De talante receloso y escaso carisma (dicen que soy aburrido
fue la ocurrencia más popular), atento a los consejos de
sus afectos antes que a los compromisos derivados de la coalición,
con una percepción de la realidad posible subordinada
a la economía ortodoxa de los neoliberalesque había
prevalecido en el mundo durante el último cuarto del siglo
XX, sin ningún aprecio por el conflicto social, De la Rúa
se apresuró a disponer su aislamiento voluntario. El
Poder Ejecutivo es unipersonal, como manda la Constitución
fue el dogma rígido de sus confidentes, que rechazaron la
flexibilidad indispensable para gobernar con la convergencia de
fuerzas heterogéneas. A poco andar (el impuestazo
fue anunciado diecinueve días después de asumir),
las decisiones presidenciales habían abandonado el programa
electoral de la Alianza y en su dinámica lo llevaron con
rapidez a confundir su ruta con la continuidad de la traza diseñada
en la década anterior. Así termina su primer año
prestando toda su atención al mandato del Fondo Monetario
Internacional (FMI), sin ninguna consideración por ningún
otro mandato, ni siquiera por el que recibió de las urnas,
incapacitado para atender a las urgencias de la demanda social.

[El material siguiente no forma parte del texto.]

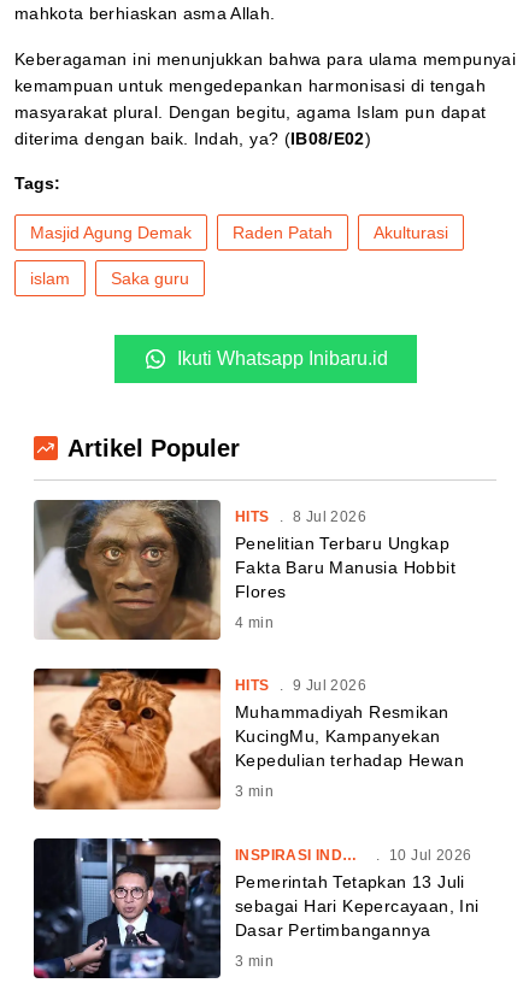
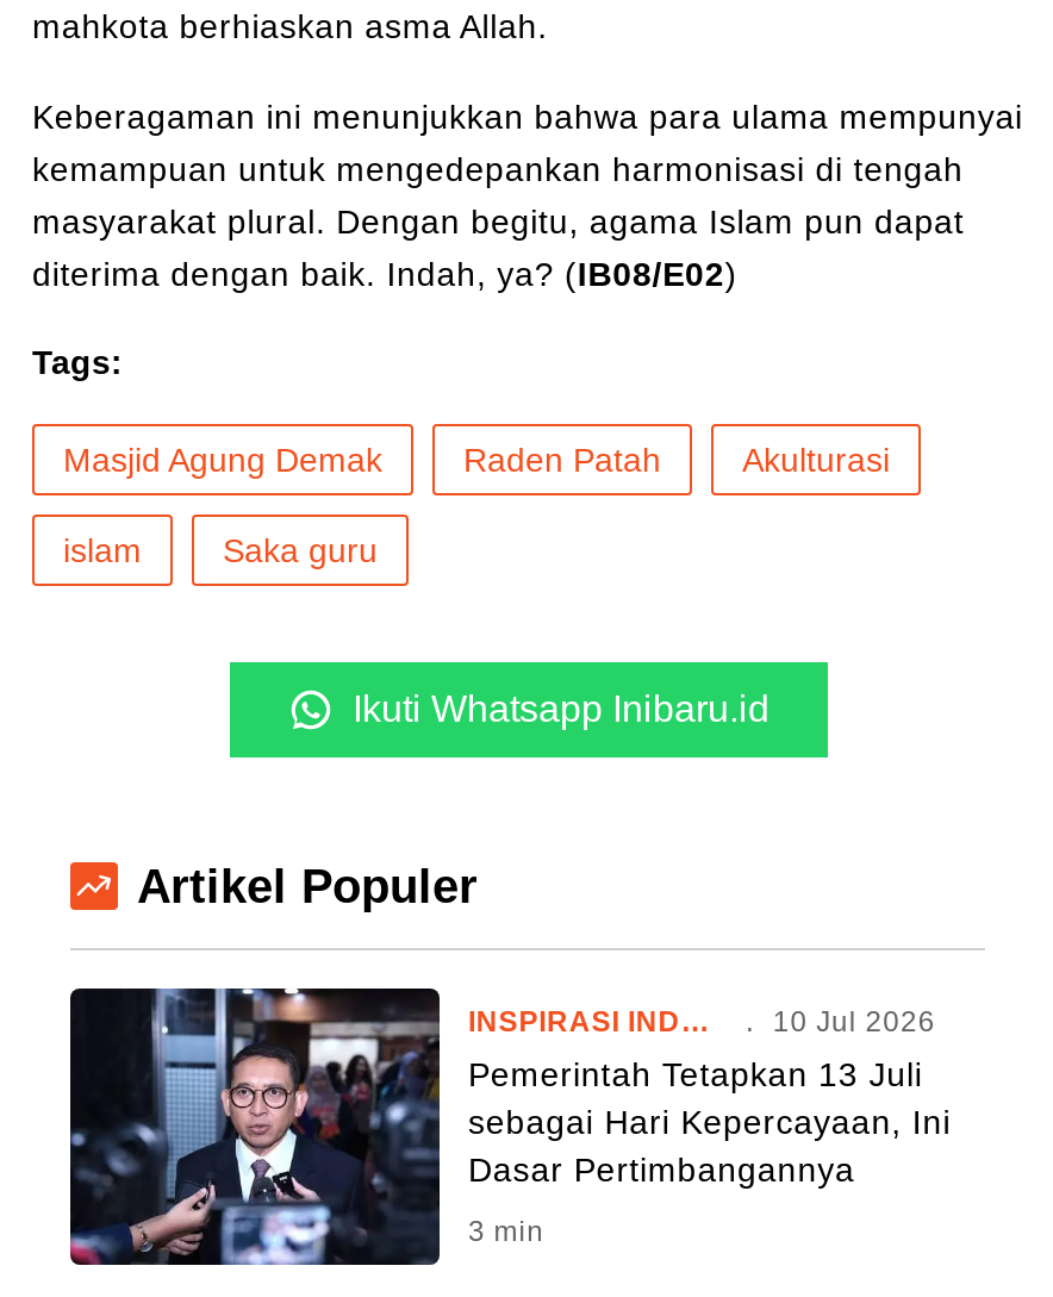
[33,500,455,641] [image] | HITS . 8 Jul 2026 | Penelitian Terbaru Ungkap | Fakta Baru Manusia Hobbit | Flores | 4 min -> none
[33,667,464,811] [image] | HITS . 9 Jul 2026 | Muhammadiyah Resmikan | KucingMu, Kampanyekan | Kepedulian terhadap Hewan | 3 min -> none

La falsa premisa que confunde aislamiento con autoridad lo llevó
a renovar el gabinete ministerial en términos insoportables
para el vicepresidente, que renunció, y perturbadores para
Raúl Alfonsín, jefe de la UCR. Político formado
en la vieja escuela, aceptó la renuncia de Chacho Alvarez
como una deserción de responsabilidades, criterio que fue
imponiéndose en el ánimo general debido a que el jefe
del Frepaso explicó por qué se iba, pero hasta ahora
no quedó en claro para qué. Lo mismo les pasa a los
que responden a las críticas con la consigna de más
Alianza. Después de un año de gobierno, la Alianza
es una apariencia en el ámbito nacional, con la sola excepción
de la Capital, con un futuro anclado por el desaliento y la incertidumbre
de la mayoría ciudadana. Igual que la Convertibilidad, nadie
sabe qué es lo menos malo, si permanecer o abandonarla, porque
sus principales protagonistas no tienen por el momento nada mejor
para ofrecer. Lo más alentador de esta jornada es recordar
que el 10 de diciembre se conmemora el Día Internacional
de los Derechos Humanos, una bandera que permanecerá en alto
mientras sea patrimonio y convicción de los pueblos.